Contracted to 30 hours a week in summer and 15 weekly in winter by the club, Tim keeps things ticking over in winter ready for the busy season when he spends proportionately more time mowing and trimming. "My theory on winter sportspitch maintenance is not to overdo it," he states.

"From early November to the end of February, I factor in five hours a week - that's marking out two rugby and two lacrosse pitches in two hours and using the Sisis Quadraplay (my handiest piece of kit), for another two."

"I'm more selective with mowing now, especially in winter when the grass isn't growing too much," he adds. "I was cutting the rugby pitches twice a week last summer but reduced that to once a week, then every fortnight. They've only had one cut since November and just don't need it more regularly."

"Mowing the lacrosse pitches starts mid-September, but I haven't cut them since the beginning of October and I've had no complaints. The Quadraplay's been out several times though." The square gets a cut twice weekly in season, as does the outfield.

Although budgets often don't allow Tim to buy brand new kit, he will enjoy a red letter day soon when his rather tired, leaky linemarker (paint splashes on the shed forecourt provide damming evidence) will retire. "Not before time," he says.

Out have gone his 'temperamental' old blowers and strimmers too.
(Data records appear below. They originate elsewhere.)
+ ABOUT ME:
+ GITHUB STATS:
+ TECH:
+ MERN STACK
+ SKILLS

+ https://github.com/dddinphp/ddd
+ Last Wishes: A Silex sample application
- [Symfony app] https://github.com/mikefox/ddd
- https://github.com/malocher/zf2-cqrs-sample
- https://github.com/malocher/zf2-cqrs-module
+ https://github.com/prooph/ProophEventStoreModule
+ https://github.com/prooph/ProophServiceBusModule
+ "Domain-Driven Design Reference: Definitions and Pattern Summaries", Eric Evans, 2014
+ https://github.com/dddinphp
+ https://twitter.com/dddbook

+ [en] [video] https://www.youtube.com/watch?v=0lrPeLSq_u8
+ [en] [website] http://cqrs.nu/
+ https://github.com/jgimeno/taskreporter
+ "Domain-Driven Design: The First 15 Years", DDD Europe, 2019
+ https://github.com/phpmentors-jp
He's 'gone electric' with Honda 36V AXBs. "I'm really pleased with them," he reports. "They come with two batteries, have only an hour charging time and hold their charge for a good hour, which is great."

"My goal in winter is to get games on and never to say 'You can't play' but by the same token 'Don't expect Twickenham next weekend'."
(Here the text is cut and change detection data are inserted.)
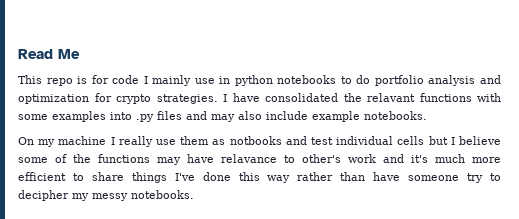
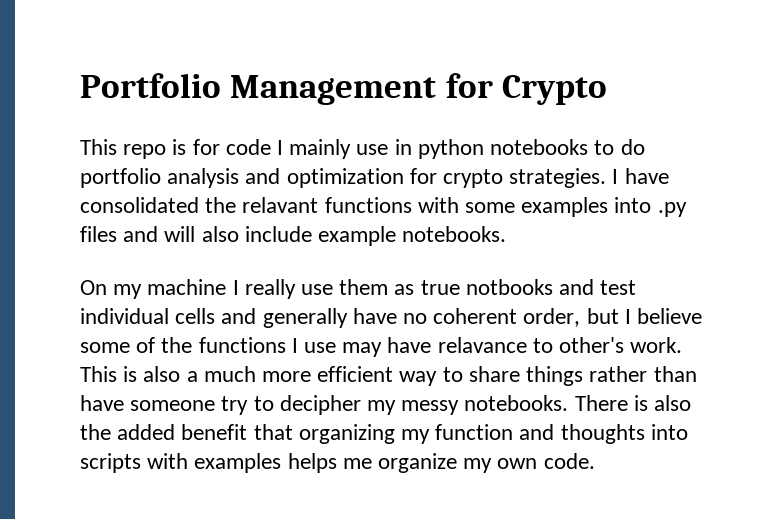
- Read Me
+ Portfolio Management for Crypto
- I have consolidated the relavant functions with some examples into .py files and may also include example notebooks.
+ I have consolidated the relavant functions with some examples into .py files and will also include example notebooks.
- On my machine I really use them as notbooks and test individual cells but I believe some of the functions may have relavance to other's work and it's much more efficient to share things I've done this way rather than have someone try to decipher my messy notebooks.
+ On my machine I really use them as true notbooks and test individual cells and generally have no coherent order, but I believe some of the functions I use may have relavance to other's work. This is also a much more efficient way to share things rather than have someone try to decipher my messy notebooks.
+ There is also the added benefit that organizing my function and thoughts into scripts with examples helps me organize my own code.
An avid cricketer himself - "I've been a member here since I was a child. My dad was chairman and president and my lad Jack plays first team cricket" - he takes great pride in preparing pitches, using the guidance one of his predecessors, Nick James, bequeathed. "He became an ECB pitch advisor and his 'Bible' tells me what to do when to the square."

After a year in post, Tim's already stamping his strategy on the maintenance programme. The original 19 strips have shrunk to 16 under his watch. "We didn't need that many and reducing the number means I spend less time maintaining them, while saving fuel and line paint costs," he explains. That said, he'll be preparing enough to cater for four senior teams, up to 50 games across 22 weekends.
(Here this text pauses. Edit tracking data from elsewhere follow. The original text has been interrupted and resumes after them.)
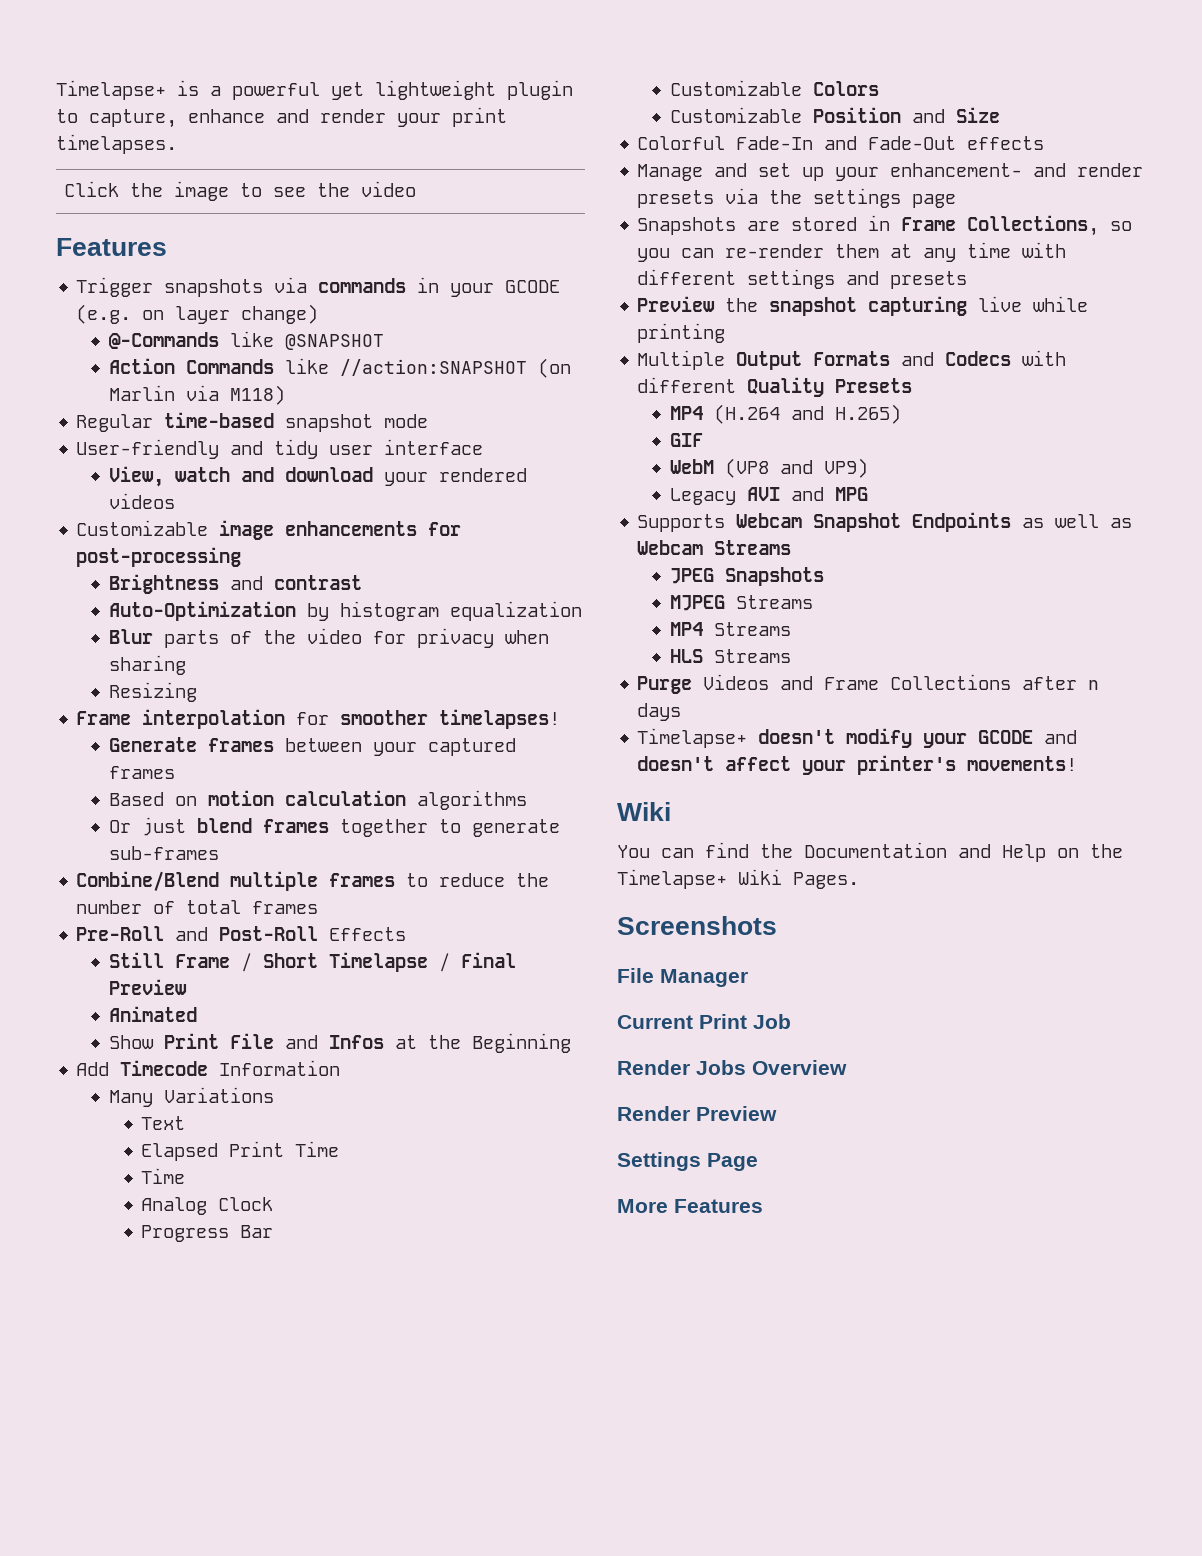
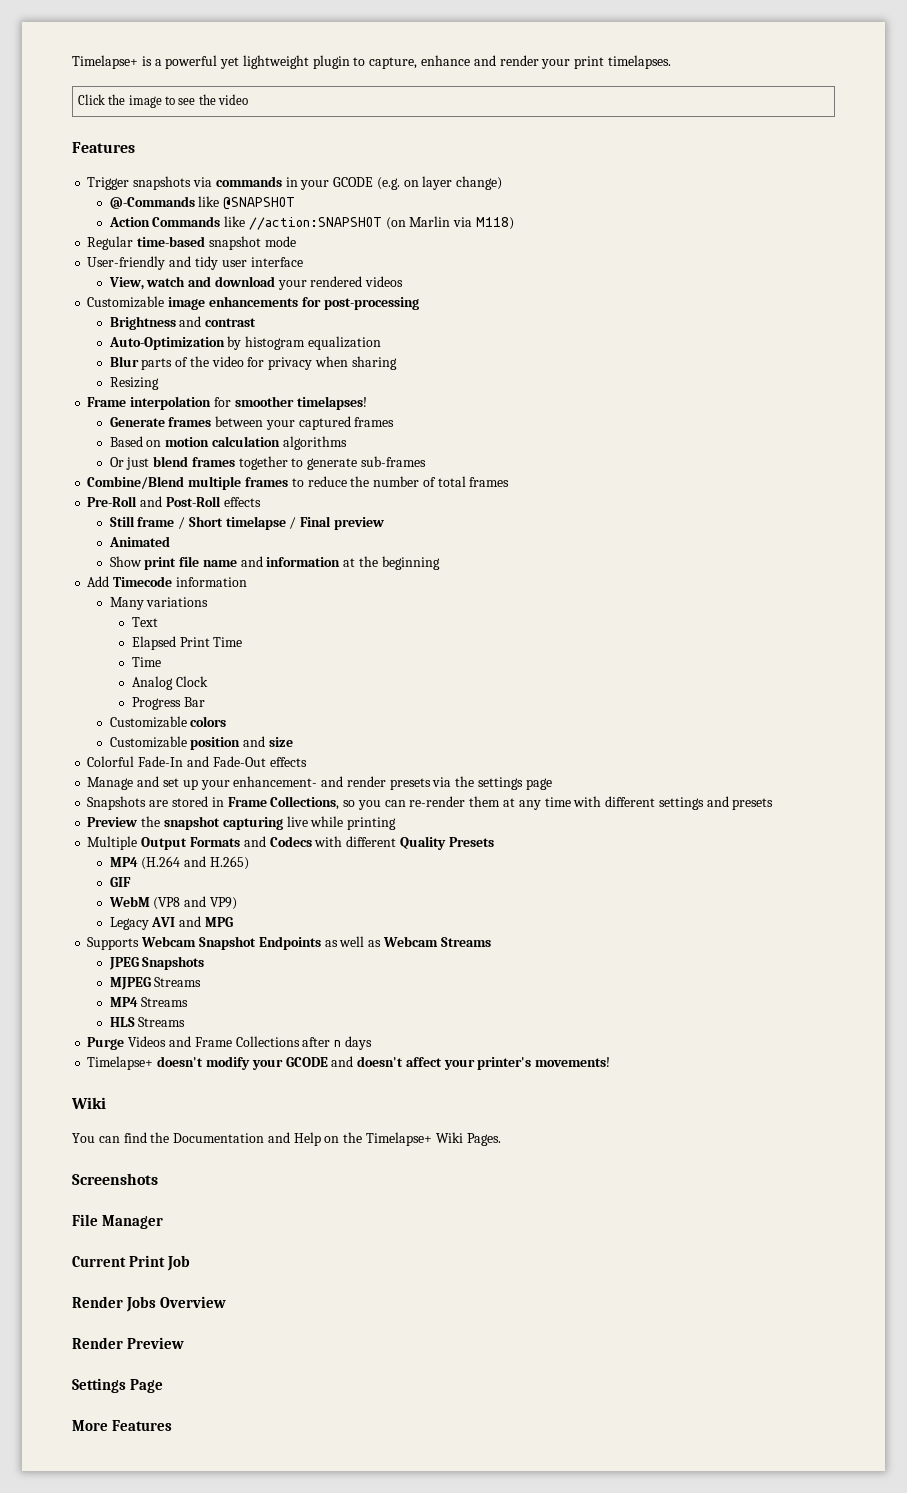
- Pre-Roll and Post-Roll Effects
+ Pre-Roll and Post-Roll effects
- Still Frame / Short Timelapse / Final Preview
+ Still frame / Short timelapse / Final preview
- Show Print File and Infos at the Beginning
+ Show print file name and information at the beginning
- Add Timecode Information
+ Add Timecode information
- Many Variations
+ Many variations
- Customizable Colors
- Customizable Position and Size
+ Customizable colors
+ Customizable position and size

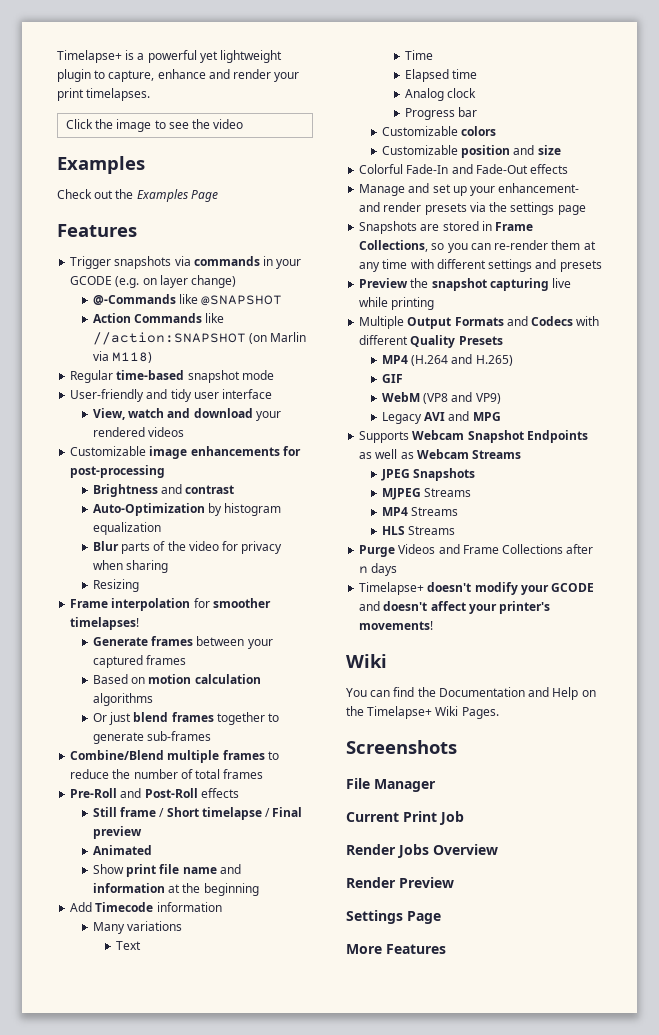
  Click the image to see the video
+ Examples
+ Check out the Examples Page
- Elapsed Print Time
  Time
+ Elapsed time
- Analog Clock
+ Analog clock
- Progress Bar
+ Progress bar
"Then there are juniors games on Mondays, Tuesdays and Wednesdays from April to the end of July," he adds. More than enough to keep him busy but it's a labour of love: "I find it so satisfying to prepare nice-looking pitches; presentation is so important, particularly for visiting teams who will judge the quality of our facilities when they play here."

Covid made "a hell of a difference" to the playing demographic, Tim says. "The 30s+ rugby group didn't come back after the pandemic but the juniors section is thriving - we have 250 just playing cricket, almost too many."

Tim has to handle a seasonal issue common across the North West - the crossover from lacrosse (the region's a national focus for the sport) to cricket.

Heaton Mersey runs three senior teams on Saturday and Sunday afternoons from mid-September, one in the National Premier League, with juniors striding out in the mornings.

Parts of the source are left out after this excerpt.